When brothers have different love languages, and husband and wife have different ways they experience love, and mother and child find their communication stifled by different love needs too... we can either shut down and simply survive these years together, or we can dive into real love and learn to thrive together. A thriving love gives beyond one's own needs and comfort.  A thriving love is based on sacrifice.  The way Caleb stopped his rough-housing nature to meet his little brother in quiet and gentle play.  The way I made a special dinner tonight for my husband, when scrambled eggs would have filled me up just fine.  The way I close my lap-top to read a chapter of a book to the little one, and step over the piles of laundry to play on the floor with his brother.

 

"Greater love hath no man (woman, mother, father, husband, wife, grandpa, grandma, or child) than this, that he lay down his life for a friend (son, daughter, husband, wife, mother, brother, grandparent, or grandchild..." (John 15:13 - parenthesis added)

 

I know what it is like to misinterpret another's different personality as a personal attack.  Even mothers of young can feel assaulted by their toddlers because their wants and needs and energy are counter-intuitive to who she has always been.  They change up her system and the regular ways she once knew peace and security.  But she must commit, then recommit each moment if necessary, to loving them in new ways, regardless of the sacrifice, over and over and over again.

 

“I would encourage you to make your own investigation of the one whom, as He died, prayed for those who killed Him: 'Father forgive them for they know not what they do.' That is love's ultimate expression.”

- Gary Chapman, The Five Love Languages

 

The difference here is this... our loved ones aren't doing anything wrong, and in need of forgiveness, when they are simply asking us for love.  They are just expressing who they are, speaking their language, asking for love, as we are being who we are, speaking out own mother-tongue, requesting the same.  And all of us together (all three or four or five...) don't always fit together harmoniously.  And that's okay.  Like I said, we're learning real love here in our homes.

 

There is no safer place to learn it!

 

And so tonight I am contemplating the ways each of my beloveds experience my love.  Physically, emotionally, playfully, quietly, with touching and gift-giving, laughter and one on one time.  And I'm taking a lesson from my eldest, to not just talk about these things, but actually do it.

 

Blessings upon you and yours, as you grow in love together.

 

Resources

Gary Chapman's, The Five Love Languages and The Five Love Languages for Children are easy to read and promise to change the way we give and experience love within our home.

Here's a simple "Love Languages Quiz" to help you discover your children's primary language today!

The MOB Society put together this great series on showing love to our sons, one love language at a time.

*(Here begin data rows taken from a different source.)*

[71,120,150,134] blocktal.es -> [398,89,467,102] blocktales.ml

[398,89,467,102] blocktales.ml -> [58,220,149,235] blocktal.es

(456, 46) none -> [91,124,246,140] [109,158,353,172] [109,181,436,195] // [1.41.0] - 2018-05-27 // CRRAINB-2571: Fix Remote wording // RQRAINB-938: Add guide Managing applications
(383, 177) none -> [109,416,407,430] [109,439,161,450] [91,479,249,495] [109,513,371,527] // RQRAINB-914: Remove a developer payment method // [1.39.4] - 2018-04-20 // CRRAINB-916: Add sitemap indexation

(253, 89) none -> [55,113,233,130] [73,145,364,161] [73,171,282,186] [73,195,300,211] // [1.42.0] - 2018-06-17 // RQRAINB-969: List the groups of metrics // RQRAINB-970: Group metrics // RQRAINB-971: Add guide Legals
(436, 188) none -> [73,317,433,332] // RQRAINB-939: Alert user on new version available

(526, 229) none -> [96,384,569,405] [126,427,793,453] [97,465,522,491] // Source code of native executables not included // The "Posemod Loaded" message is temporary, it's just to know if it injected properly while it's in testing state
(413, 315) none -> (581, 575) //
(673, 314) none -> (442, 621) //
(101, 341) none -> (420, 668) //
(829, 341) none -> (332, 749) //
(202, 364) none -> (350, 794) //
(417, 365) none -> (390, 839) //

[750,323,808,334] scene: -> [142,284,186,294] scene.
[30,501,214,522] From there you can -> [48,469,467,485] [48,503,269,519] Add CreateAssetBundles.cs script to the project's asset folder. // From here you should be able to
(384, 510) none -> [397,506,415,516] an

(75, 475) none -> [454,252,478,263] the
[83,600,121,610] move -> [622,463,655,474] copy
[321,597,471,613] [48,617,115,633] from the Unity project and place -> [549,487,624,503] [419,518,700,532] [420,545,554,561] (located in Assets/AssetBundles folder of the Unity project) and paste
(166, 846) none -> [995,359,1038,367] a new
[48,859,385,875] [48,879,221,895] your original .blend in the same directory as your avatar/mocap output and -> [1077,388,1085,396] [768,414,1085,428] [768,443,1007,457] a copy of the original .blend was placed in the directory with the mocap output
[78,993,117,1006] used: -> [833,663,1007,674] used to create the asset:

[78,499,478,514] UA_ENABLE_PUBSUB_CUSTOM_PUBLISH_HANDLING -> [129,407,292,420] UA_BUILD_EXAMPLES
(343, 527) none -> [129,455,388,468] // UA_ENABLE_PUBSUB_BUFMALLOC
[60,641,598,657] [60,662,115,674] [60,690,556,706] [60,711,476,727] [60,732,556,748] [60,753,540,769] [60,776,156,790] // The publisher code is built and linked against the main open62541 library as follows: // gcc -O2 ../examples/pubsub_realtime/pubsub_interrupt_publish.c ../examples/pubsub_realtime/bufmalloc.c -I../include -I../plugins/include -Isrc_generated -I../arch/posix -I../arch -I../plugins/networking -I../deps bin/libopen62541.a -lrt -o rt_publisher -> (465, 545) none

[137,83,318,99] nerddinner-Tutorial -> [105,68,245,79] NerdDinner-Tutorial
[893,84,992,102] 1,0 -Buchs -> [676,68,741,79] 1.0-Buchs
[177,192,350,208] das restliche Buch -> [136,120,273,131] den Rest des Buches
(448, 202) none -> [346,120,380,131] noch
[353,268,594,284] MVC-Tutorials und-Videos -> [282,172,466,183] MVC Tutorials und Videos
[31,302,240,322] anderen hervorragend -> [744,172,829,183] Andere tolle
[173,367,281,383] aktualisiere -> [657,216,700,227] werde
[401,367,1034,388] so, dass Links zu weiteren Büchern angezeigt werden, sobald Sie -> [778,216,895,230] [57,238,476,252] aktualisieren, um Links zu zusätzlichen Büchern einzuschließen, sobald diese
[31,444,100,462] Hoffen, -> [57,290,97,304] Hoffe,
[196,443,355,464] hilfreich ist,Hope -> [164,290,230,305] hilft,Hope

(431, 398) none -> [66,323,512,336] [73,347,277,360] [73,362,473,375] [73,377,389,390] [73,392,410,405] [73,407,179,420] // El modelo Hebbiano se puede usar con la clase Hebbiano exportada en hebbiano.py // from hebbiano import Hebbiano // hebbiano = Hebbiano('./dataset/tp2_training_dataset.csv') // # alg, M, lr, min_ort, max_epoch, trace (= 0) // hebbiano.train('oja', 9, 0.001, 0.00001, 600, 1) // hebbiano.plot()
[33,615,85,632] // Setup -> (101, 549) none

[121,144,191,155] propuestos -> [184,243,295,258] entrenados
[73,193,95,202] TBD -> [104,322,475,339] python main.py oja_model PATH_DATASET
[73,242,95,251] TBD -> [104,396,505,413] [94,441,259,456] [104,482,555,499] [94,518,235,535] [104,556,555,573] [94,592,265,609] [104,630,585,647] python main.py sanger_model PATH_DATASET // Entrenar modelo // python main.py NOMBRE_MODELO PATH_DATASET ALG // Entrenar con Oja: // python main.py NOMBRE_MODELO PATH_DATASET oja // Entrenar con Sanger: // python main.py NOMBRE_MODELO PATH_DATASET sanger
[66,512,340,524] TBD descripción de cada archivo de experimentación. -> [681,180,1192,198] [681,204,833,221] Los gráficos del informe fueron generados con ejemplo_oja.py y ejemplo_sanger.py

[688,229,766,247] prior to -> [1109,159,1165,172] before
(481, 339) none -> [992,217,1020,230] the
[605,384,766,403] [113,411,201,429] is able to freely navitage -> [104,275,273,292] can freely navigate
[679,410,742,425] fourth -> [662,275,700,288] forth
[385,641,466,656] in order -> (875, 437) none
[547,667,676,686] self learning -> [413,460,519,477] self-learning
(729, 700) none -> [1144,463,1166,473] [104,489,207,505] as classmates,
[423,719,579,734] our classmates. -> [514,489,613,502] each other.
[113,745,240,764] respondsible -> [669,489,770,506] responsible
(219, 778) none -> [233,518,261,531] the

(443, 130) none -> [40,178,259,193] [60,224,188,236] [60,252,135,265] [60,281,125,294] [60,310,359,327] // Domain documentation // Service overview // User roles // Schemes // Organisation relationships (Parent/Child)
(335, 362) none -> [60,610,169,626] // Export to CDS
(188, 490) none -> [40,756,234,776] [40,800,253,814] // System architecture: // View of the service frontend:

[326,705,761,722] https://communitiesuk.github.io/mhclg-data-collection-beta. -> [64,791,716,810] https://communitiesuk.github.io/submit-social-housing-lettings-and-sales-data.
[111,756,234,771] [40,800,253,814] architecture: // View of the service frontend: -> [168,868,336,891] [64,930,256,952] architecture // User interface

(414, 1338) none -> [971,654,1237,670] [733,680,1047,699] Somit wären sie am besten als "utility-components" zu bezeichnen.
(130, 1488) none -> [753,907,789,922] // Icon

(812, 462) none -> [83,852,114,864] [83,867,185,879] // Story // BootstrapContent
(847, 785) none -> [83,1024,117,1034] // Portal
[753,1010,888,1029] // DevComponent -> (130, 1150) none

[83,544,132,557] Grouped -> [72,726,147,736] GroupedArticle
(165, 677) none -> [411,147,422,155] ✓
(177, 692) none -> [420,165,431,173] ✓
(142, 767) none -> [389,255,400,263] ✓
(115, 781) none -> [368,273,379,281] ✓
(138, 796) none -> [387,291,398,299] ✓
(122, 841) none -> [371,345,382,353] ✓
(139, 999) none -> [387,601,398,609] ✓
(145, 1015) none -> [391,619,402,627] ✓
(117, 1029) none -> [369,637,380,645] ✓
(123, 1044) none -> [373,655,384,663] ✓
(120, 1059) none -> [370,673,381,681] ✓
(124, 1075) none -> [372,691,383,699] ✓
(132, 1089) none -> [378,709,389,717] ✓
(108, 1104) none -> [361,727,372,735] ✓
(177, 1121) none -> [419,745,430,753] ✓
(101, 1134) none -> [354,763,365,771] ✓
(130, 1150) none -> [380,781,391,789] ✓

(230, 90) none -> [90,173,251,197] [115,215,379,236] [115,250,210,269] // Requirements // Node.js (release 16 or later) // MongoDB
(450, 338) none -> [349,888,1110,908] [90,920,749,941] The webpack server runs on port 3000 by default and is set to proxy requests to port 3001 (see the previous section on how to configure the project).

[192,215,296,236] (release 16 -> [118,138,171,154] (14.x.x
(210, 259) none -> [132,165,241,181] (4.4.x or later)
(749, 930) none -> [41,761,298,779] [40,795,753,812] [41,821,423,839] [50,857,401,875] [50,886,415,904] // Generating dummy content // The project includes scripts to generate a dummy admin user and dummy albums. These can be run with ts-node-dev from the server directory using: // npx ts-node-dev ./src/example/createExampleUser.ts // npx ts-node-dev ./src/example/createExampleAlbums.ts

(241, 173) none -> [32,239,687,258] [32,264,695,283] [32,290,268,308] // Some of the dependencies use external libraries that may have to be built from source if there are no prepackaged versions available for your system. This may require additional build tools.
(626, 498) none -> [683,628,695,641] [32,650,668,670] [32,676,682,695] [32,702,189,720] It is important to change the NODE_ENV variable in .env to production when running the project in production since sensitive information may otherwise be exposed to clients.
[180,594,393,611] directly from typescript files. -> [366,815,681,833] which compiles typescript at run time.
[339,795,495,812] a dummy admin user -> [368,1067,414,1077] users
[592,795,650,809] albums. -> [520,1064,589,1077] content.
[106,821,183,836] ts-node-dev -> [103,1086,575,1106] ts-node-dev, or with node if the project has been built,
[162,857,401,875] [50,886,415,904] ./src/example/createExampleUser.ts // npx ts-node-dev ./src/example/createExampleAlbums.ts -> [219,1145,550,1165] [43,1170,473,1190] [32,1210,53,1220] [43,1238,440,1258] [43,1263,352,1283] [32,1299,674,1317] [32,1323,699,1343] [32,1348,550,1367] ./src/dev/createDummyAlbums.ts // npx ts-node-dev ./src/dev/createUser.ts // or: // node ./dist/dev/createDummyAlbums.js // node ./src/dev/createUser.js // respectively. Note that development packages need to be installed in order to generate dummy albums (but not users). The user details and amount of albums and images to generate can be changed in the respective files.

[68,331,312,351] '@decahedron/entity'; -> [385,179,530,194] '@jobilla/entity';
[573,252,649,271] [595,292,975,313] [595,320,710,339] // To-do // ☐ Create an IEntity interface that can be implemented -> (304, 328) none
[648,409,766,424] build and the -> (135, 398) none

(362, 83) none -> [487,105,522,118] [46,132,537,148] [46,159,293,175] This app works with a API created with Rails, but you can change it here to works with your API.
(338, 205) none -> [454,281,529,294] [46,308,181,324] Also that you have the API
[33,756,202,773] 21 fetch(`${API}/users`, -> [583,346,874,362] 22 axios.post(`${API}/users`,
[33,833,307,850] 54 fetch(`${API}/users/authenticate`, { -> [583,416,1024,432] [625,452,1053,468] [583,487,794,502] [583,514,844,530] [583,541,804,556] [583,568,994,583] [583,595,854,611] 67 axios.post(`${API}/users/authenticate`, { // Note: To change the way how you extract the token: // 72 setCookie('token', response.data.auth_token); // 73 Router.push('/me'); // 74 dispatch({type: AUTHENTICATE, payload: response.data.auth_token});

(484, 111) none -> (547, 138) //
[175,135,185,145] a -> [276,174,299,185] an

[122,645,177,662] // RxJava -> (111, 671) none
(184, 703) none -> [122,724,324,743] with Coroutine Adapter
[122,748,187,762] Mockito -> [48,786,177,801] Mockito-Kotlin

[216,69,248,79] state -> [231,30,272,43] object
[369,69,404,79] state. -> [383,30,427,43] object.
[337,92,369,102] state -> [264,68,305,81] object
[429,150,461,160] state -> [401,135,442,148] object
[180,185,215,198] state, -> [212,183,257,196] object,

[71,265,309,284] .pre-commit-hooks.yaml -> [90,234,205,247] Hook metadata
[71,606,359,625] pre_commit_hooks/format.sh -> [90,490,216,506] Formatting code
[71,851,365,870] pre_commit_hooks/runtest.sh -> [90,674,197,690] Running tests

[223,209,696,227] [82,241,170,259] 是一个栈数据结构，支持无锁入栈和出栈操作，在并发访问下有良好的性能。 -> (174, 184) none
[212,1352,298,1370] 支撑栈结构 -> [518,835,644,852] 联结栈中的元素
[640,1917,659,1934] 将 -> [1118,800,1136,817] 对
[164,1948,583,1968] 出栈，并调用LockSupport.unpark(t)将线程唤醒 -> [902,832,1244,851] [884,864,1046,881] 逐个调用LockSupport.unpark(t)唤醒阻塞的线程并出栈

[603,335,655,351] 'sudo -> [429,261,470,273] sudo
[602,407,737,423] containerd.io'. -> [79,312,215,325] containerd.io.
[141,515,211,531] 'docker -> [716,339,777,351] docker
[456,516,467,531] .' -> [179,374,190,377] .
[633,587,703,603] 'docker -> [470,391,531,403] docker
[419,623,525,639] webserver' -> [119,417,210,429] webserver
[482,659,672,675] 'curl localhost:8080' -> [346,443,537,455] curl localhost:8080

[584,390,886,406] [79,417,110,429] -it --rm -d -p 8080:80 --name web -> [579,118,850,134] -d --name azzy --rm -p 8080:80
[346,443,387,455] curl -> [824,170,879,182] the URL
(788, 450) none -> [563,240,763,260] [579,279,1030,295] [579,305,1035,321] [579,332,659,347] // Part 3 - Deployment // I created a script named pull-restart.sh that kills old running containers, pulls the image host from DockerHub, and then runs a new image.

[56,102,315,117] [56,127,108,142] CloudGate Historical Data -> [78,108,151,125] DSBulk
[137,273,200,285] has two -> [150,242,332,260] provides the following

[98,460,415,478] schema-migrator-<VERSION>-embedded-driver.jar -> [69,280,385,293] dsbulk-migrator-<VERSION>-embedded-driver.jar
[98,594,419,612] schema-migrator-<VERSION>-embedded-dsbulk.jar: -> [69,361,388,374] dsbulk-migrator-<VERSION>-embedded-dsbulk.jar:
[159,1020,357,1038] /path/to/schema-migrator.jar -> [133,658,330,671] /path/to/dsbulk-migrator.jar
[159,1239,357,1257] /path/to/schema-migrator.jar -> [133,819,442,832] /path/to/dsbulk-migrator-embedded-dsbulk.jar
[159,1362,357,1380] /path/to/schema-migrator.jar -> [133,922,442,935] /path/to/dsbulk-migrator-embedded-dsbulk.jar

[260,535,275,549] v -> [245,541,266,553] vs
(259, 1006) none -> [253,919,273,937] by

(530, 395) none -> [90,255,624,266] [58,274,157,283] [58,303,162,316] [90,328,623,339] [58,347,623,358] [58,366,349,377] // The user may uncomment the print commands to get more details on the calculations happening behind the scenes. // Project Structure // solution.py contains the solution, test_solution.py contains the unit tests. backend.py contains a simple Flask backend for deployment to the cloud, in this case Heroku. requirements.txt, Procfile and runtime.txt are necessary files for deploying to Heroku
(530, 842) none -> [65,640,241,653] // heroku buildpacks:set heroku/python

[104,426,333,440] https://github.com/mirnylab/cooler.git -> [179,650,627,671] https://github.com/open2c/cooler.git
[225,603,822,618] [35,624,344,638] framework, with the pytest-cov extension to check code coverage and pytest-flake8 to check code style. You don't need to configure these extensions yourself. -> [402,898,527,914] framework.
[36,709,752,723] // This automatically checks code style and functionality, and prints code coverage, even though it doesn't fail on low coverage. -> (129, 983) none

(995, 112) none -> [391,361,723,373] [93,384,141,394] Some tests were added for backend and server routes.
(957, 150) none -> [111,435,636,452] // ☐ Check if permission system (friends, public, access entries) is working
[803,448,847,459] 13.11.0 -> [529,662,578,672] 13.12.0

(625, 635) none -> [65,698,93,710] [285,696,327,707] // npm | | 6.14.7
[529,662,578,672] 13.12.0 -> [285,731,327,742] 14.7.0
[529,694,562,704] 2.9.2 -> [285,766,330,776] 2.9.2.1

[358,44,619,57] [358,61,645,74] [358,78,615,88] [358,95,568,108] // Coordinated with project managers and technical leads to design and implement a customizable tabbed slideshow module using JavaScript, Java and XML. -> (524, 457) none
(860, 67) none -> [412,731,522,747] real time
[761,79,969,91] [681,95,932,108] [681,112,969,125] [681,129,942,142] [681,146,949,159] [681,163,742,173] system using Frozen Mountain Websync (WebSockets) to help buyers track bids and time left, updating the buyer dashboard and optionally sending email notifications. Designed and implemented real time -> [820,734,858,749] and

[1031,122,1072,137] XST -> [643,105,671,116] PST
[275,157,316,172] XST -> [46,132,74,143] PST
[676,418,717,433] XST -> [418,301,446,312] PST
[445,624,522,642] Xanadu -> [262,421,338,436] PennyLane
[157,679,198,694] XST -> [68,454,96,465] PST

And the children's story, A Perfect Pet for Peyton (also by Cary Chapman) helps children understand love languages too!

Application

Take a moment to seek The Lord's deep understanding of who each family member is and jot down a few notes about each one.  Then make a game plan.  "Matt needs me to spend quality time with him, so today I am going to run errands with him.  Caleb needs touch, so tonight I'll hold his hand when we watch a movie.  Asher needs words of affirmation, so I will begin our day communicating the appreciation I have for him when he gets himself dressed and is the first one to the breakfast table.  And Brody wants the same gentle play and quality time from me that he loved getting from his older brother.  I will give him that today."

 

Pray

"Thank you Lord for putting our family together just the way You did. Though it threatens my equilibrium some days, You purposefully crafted us together, and I will worship you by loving them well today - By the powerful flow of your Holy Spirit, Amen."